===== GIVEN RECORDS =====

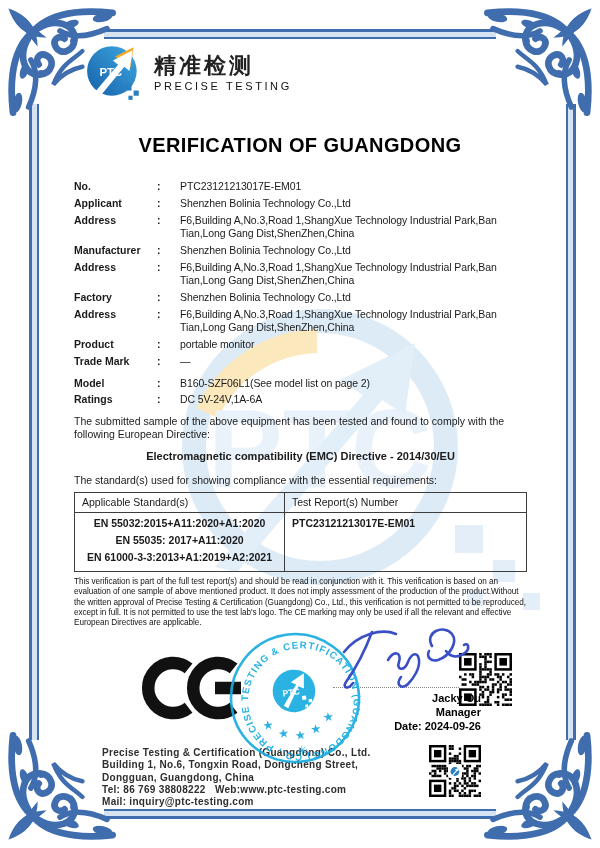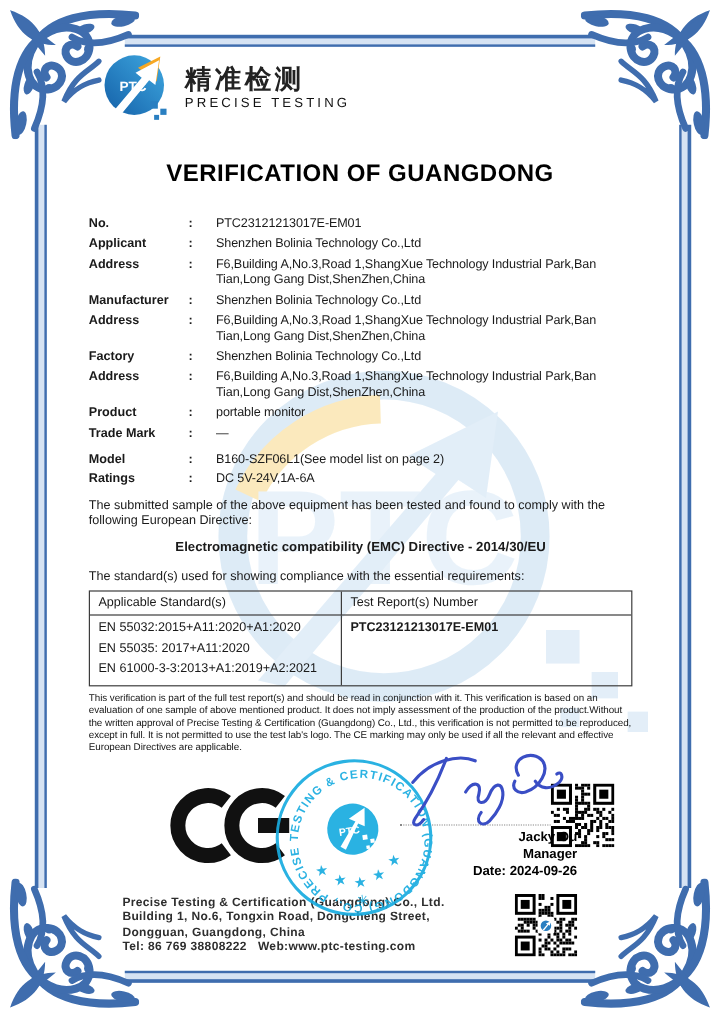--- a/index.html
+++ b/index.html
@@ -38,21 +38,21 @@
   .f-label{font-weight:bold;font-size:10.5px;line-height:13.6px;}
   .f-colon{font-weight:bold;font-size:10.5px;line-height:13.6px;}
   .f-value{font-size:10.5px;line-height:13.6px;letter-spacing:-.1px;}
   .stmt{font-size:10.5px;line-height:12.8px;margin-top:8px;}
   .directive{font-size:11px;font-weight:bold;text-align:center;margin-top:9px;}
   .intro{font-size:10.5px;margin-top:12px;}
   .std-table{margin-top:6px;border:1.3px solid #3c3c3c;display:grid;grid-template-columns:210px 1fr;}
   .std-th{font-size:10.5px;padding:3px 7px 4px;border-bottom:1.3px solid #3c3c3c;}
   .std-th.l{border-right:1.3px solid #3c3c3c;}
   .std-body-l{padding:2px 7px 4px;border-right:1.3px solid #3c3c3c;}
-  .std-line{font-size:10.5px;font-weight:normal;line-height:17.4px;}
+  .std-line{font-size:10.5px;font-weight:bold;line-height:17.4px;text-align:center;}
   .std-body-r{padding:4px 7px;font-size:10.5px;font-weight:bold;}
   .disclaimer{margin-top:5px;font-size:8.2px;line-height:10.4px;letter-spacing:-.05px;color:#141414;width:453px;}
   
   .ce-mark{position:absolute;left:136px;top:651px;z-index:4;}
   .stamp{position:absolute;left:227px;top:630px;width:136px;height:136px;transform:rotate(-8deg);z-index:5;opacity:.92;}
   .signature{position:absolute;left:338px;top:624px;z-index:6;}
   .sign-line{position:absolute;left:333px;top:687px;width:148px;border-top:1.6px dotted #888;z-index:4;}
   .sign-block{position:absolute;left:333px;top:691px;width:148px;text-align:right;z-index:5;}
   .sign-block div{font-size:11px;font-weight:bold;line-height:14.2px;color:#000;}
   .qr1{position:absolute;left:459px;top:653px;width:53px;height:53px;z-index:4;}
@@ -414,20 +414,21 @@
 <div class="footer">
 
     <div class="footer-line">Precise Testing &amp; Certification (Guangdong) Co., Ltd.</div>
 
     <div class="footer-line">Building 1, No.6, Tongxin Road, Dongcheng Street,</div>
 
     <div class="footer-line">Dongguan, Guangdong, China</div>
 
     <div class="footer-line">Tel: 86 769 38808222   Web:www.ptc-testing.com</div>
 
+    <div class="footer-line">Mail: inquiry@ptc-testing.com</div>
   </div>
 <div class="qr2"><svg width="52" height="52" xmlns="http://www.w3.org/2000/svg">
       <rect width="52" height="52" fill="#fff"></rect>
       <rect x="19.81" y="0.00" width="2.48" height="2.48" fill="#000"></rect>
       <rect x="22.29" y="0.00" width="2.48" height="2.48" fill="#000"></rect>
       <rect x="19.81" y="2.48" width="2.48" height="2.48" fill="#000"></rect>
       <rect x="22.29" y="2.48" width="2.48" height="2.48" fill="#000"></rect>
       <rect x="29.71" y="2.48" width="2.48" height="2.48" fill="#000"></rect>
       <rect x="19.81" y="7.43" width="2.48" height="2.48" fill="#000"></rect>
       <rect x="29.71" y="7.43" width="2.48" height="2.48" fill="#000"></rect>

=====

▸ ASSIGNMENT:
Please give back an exact copy of the entries above from their first line through the line containing "Road, Dongcheng Street,</div>", leaving the pictures aside.

▸ WORKED SOLUTION:
--- a/index.html
+++ b/index.html
@@ -38,21 +38,21 @@
   .f-label{font-weight:bold;font-size:10.5px;line-height:13.6px;}
   .f-colon{font-weight:bold;font-size:10.5px;line-height:13.6px;}
   .f-value{font-size:10.5px;line-height:13.6px;letter-spacing:-.1px;}
   .stmt{font-size:10.5px;line-height:12.8px;margin-top:8px;}
   .directive{font-size:11px;font-weight:bold;text-align:center;margin-top:9px;}
   .intro{font-size:10.5px;margin-top:12px;}
   .std-table{margin-top:6px;border:1.3px solid #3c3c3c;display:grid;grid-template-columns:210px 1fr;}
   .std-th{font-size:10.5px;padding:3px 7px 4px;border-bottom:1.3px solid #3c3c3c;}
   .std-th.l{border-right:1.3px solid #3c3c3c;}
   .std-body-l{padding:2px 7px 4px;border-right:1.3px solid #3c3c3c;}
-  .std-line{font-size:10.5px;font-weight:normal;line-height:17.4px;}
+  .std-line{font-size:10.5px;font-weight:bold;line-height:17.4px;text-align:center;}
   .std-body-r{padding:4px 7px;font-size:10.5px;font-weight:bold;}
   .disclaimer{margin-top:5px;font-size:8.2px;line-height:10.4px;letter-spacing:-.05px;color:#141414;width:453px;}
   
   .ce-mark{position:absolute;left:136px;top:651px;z-index:4;}
   .stamp{position:absolute;left:227px;top:630px;width:136px;height:136px;transform:rotate(-8deg);z-index:5;opacity:.92;}
   .signature{position:absolute;left:338px;top:624px;z-index:6;}
   .sign-line{position:absolute;left:333px;top:687px;width:148px;border-top:1.6px dotted #888;z-index:4;}
   .sign-block{position:absolute;left:333px;top:691px;width:148px;text-align:right;z-index:5;}
   .sign-block div{font-size:11px;font-weight:bold;line-height:14.2px;color:#000;}
   .qr1{position:absolute;left:459px;top:653px;width:53px;height:53px;z-index:4;}
@@ -414,20 +414,21 @@
 <div class="footer">
 
     <div class="footer-line">Precise Testing &amp; Certification (Guangdong) Co., Ltd.</div>
 
     <div class="footer-line">Building 1, No.6, Tongxin Road, Dongcheng Street,</div>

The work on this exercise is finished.